Na época, eu carregava um grande desejo de fugir pra bem longe, sem avisar ninguém, pois julgava que com a minha ausência, as pessoas ou entenderia a minha importância, ou me esqueceriam de vez. 

Aquela era minha oportunidade. Não avisei a ninguém que iria viajar. Eu queria que todos soubessem somente quando eu me encontrasse lá. De lá, eu mandaria uma mensagem dizendo que não fazia ideia de quando voltaria, se dali um ano, ou dois, ou dez. E também seria bom mudar de ares, ver o mundo, amadurecer, sair das asas da mãe. E foi o que fiz. Maquiavelicamente, bolei toda uma estratégia pra ir embora sem que ninguém percebesse. Deixei minha moto na casa de uma amiga pra que entregasse ao meu irmão. Parti no horário que ia pra faculdade, pra que ninguém desse por minha falta a tempo de impedir a viagem. Tudo no intuito de passar a ideia que eu tinha ido embora sem intenção de voltar.  

Tudo funcionou como eu imaginara. Um dia depois que havia chegado a Portugal, recebi mensagens que minha mãe estava desesperada a minha procura. Então pedi que contassem que eu tinha partido pra Portugal, que não podia contar, pois ela com certeza tentaria impedir minha partida alegando que aquela viagem era tudo uma cilada, que eles queriam roubar os meus órgãos e tudo o mais.  Fato é que ela diria mesmo isto. Eu me encontrando já em Portugal, ela não tinha como me jogar suas teorias desenvolvidas baseadas nas novelas da Globo.    
Bem, o livro foi um sucesso de crítica e de vendas e todo mundo conhece o resto da história. Voltei pra casa dois meses depois, foi uma surpresa tremenda. As pessoas finalmente entenderam a minha luta, a minha importância. Somente eu era que tinha me perdido um pouco, mas eu já sabia que iria acontecer.

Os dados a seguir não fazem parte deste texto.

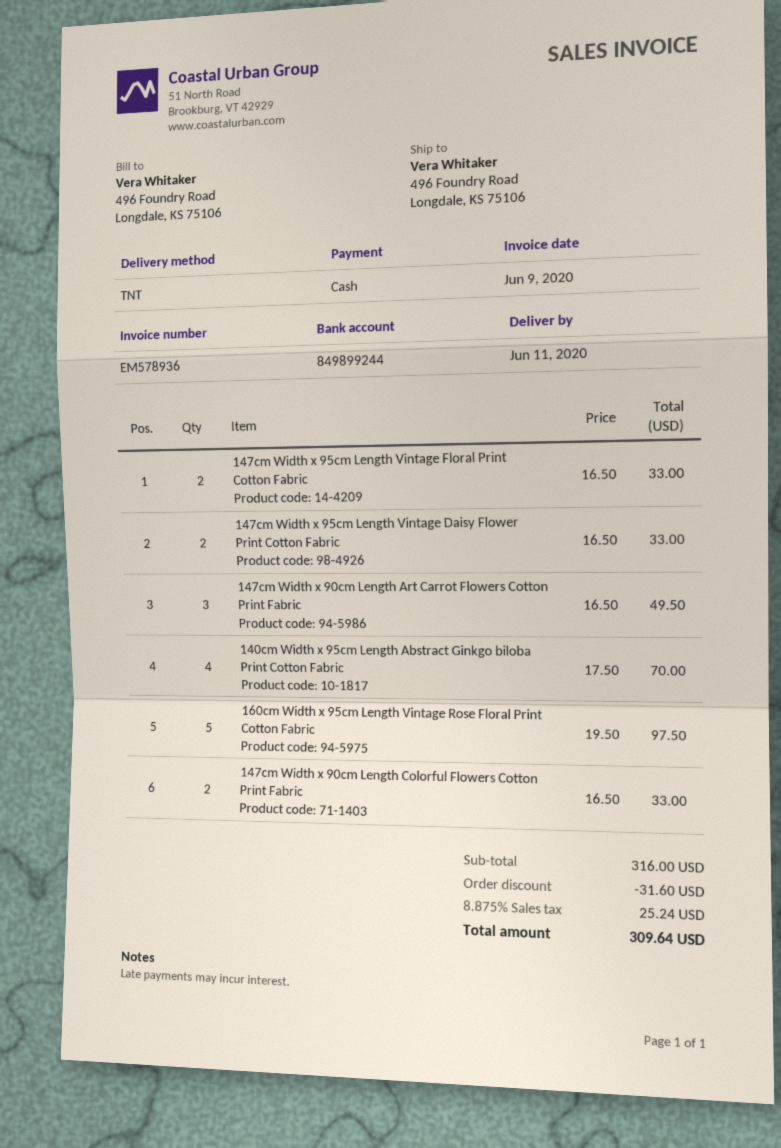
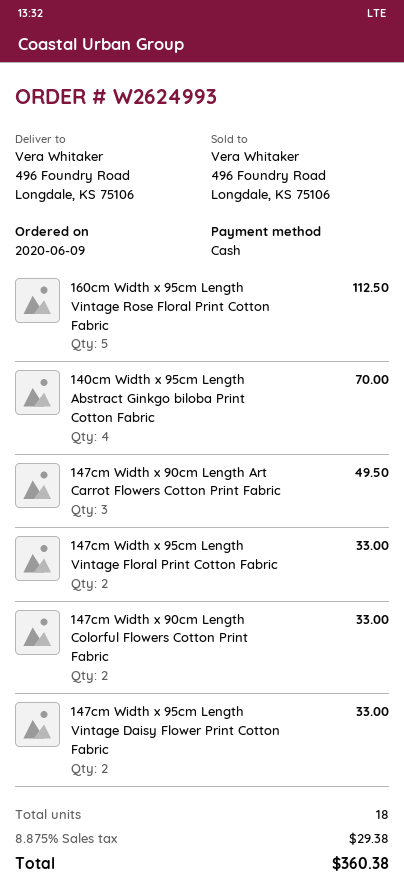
160cm Width x 95cm Length Vintage Rose Floral Print Cotton Fabric: 5 for 97.50 -> 5 for 112.50
discount: 31.60 -> none
tax: 8.875% = 25.24 -> 8.875% = 29.38
total: 309.64 -> 360.38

E foi assim que, depois de cinco anos de luta, eu surgi de repente como um escritor talentoso e que ganharia o mundo. Meu receio é que hoje, depois de conseguir realizar todos os meus sonhos, não encontrar mais razões pra escrever, uma vez que eu não tenho que provar mais nada pra ninguém. Pode ser que assim como Ernest Hemingway, eu acabe com o corpo que já não comporta o escritor que eu era enquanto residia na humilde casa cheia de isentos no litoral cearense. Sinto saudade daquela época e juro que penso que nunca devia ter ido tão longe. É tudo tão vazio. Mas enfim, todo bom escritor precisa ter um fim trágico, então, foda-se.